Required action ▸
What lines below hold the string "vrijgave"? Copy them all.

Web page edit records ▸
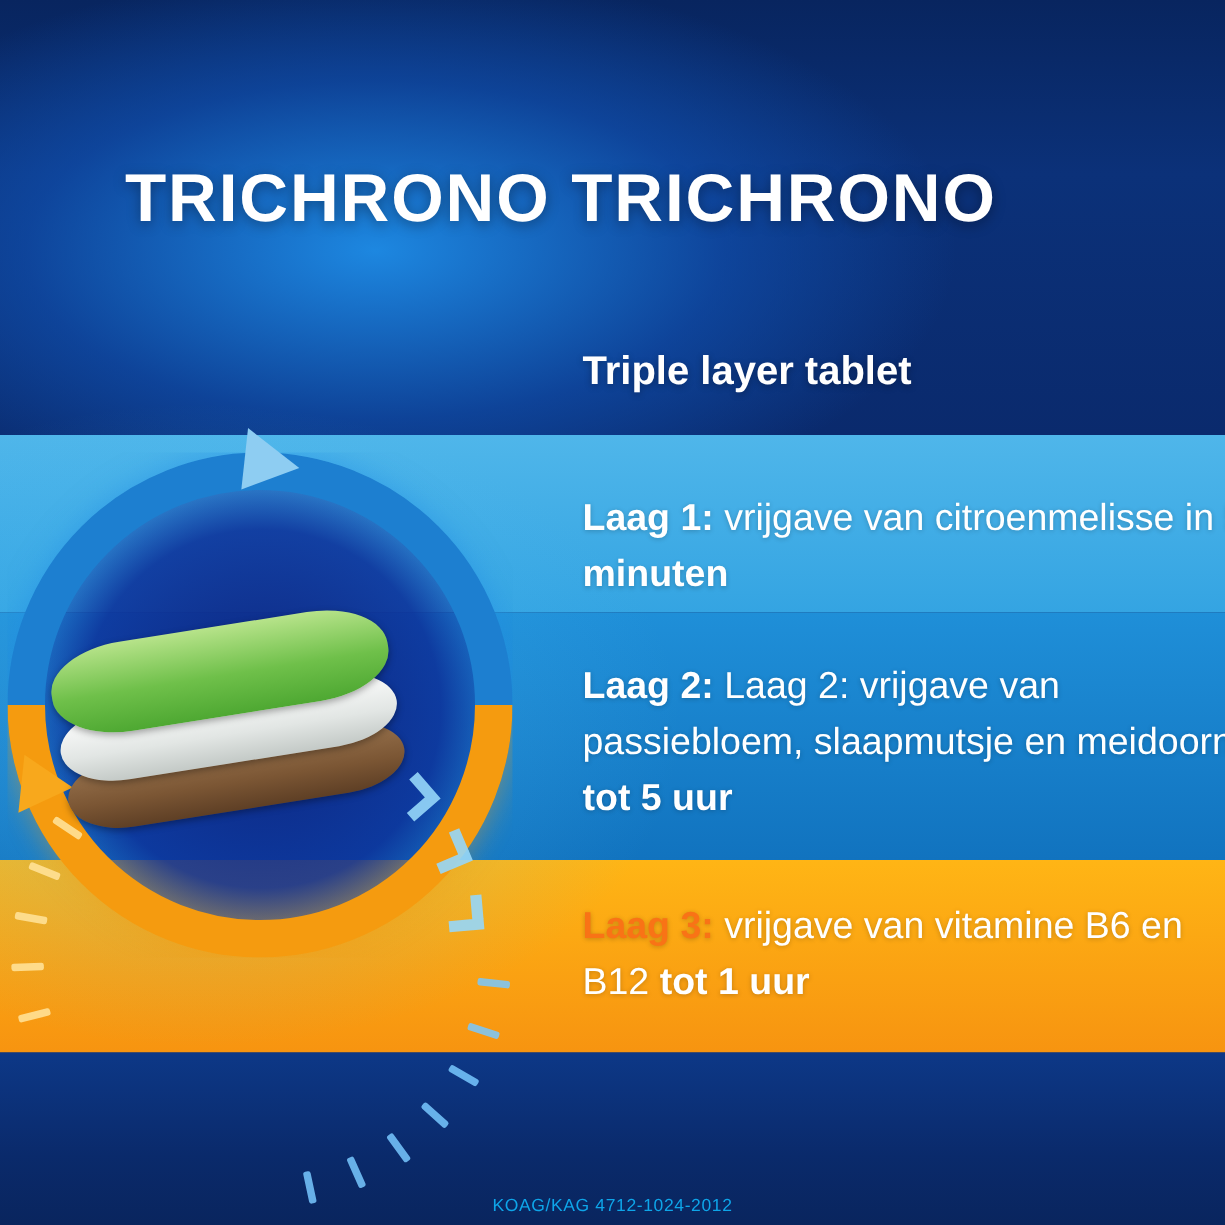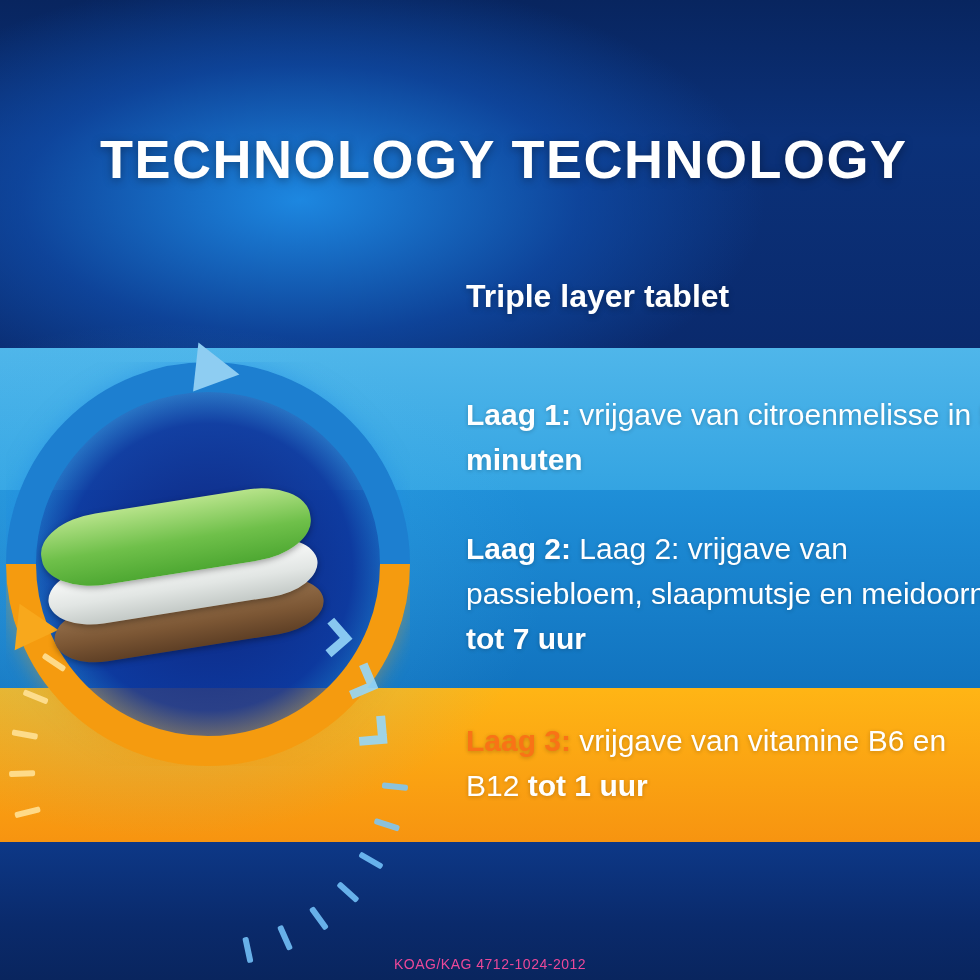--- a/index.html
+++ b/index.html
@@ -174,7 +174,7 @@
   <div id="band-bottom" class="band"></div>
   <div id="glow-left"></div>
 
-  <div id="headline">TECHNOLOGY TECHNOLOGY</div>
+  <div id="headline">TRICHRONO TRICHRONO</div>
   <div id="subhead">Triple layer tablet</div>
 
   <div id="graphic">

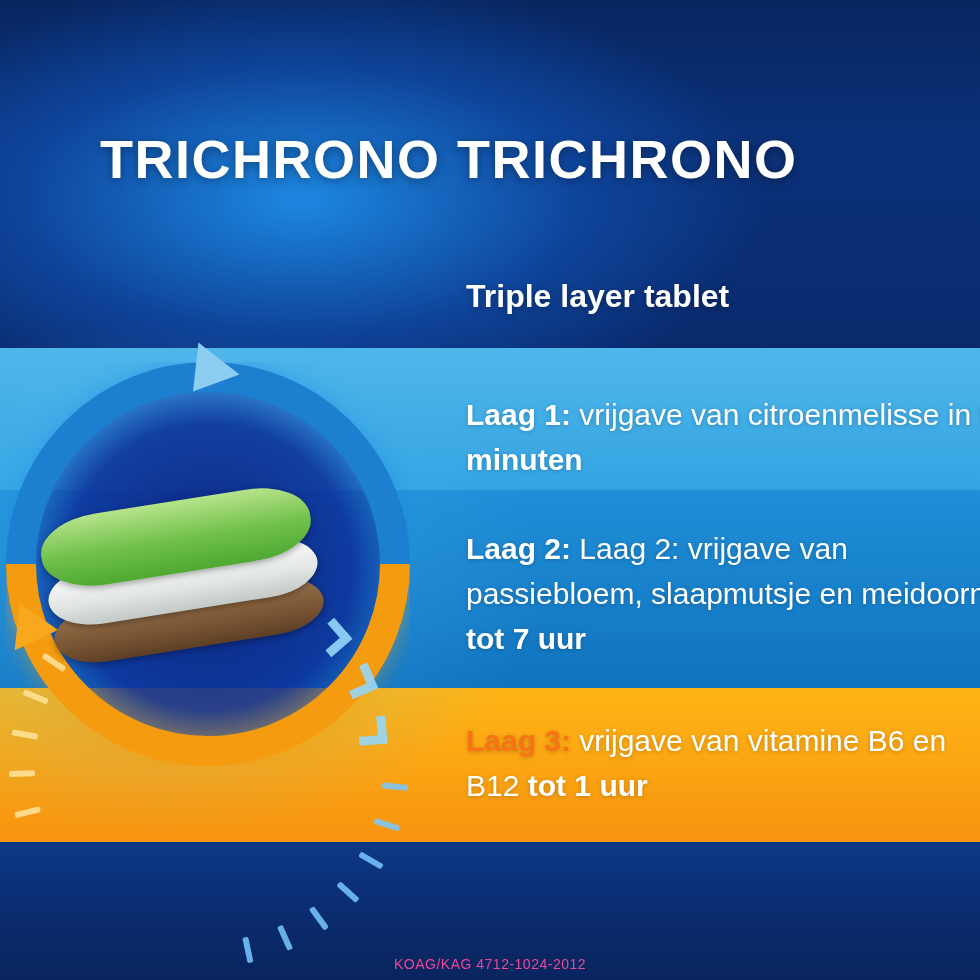--- a/index.html
+++ b/index.html
@@ -221,7 +221,7 @@
   </div>
 
   <div class="row" id="row2">
-    <b class="lbl">Laag 2:</b><span> Laag 2: vrijgave van passiebloem, slaapmutsje en meidoorn </span><b>tot 7 uur</b>
+    <b class="lbl">Laag 2:</b><span> Laag 2: vrijgave van passiebloem, slaapmutsje en meidoorn </span><b>tot 5 uur</b>
   </div>
 
   <div class="row" id="row3">

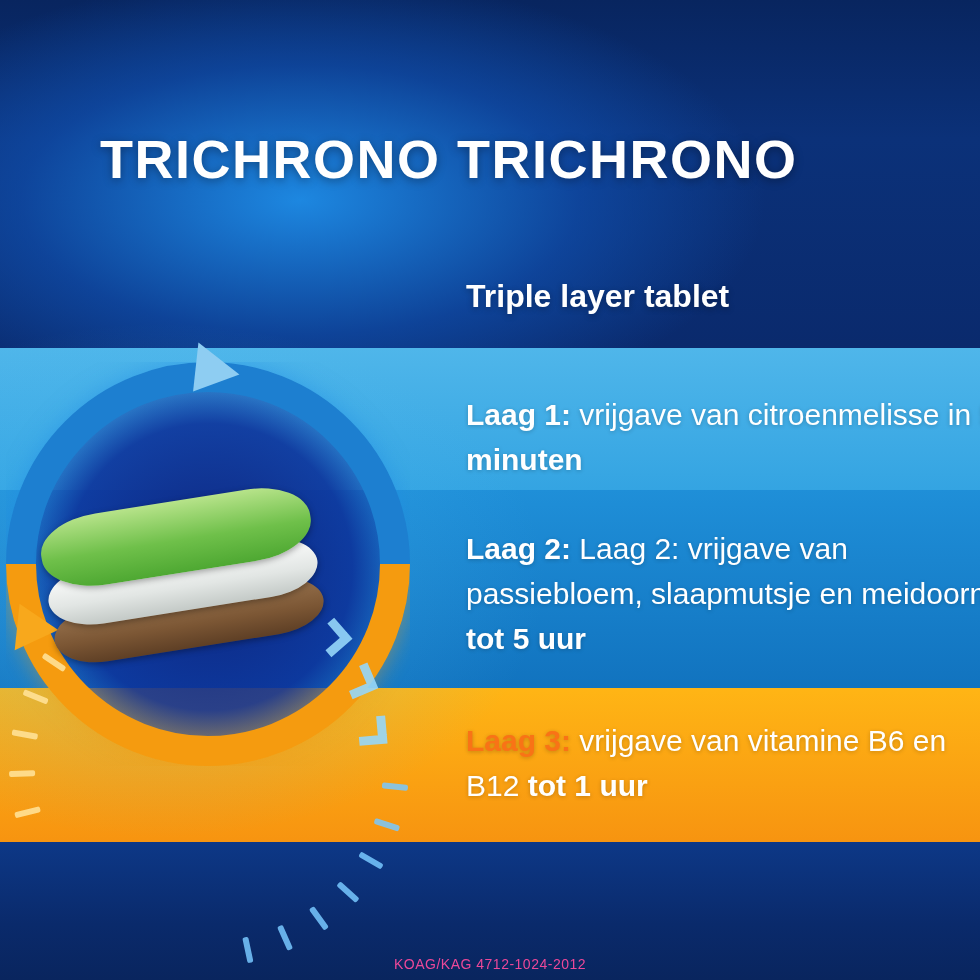--- a/index.html
+++ b/index.html
@@ -159,7 +159,7 @@
     position: absolute; left: 0; top: 956px; width: 100%;
     text-align: center;
     font-size: 14px; letter-spacing: 0.5px;
-    color: #ec4899;
+    color: #0ea5e9;
   }
 </style>
 </head>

Task output ▸
-    <b class="lbl">Laag 2:</b><span> Laag 2: vrijgave van passiebloem, slaapmutsje en meidoorn </span><b>tot 7 uur</b>
+    <b class="lbl">Laag 2:</b><span> Laag 2: vrijgave van passiebloem, slaapmutsje en meidoorn </span><b>tot 5 uur</b>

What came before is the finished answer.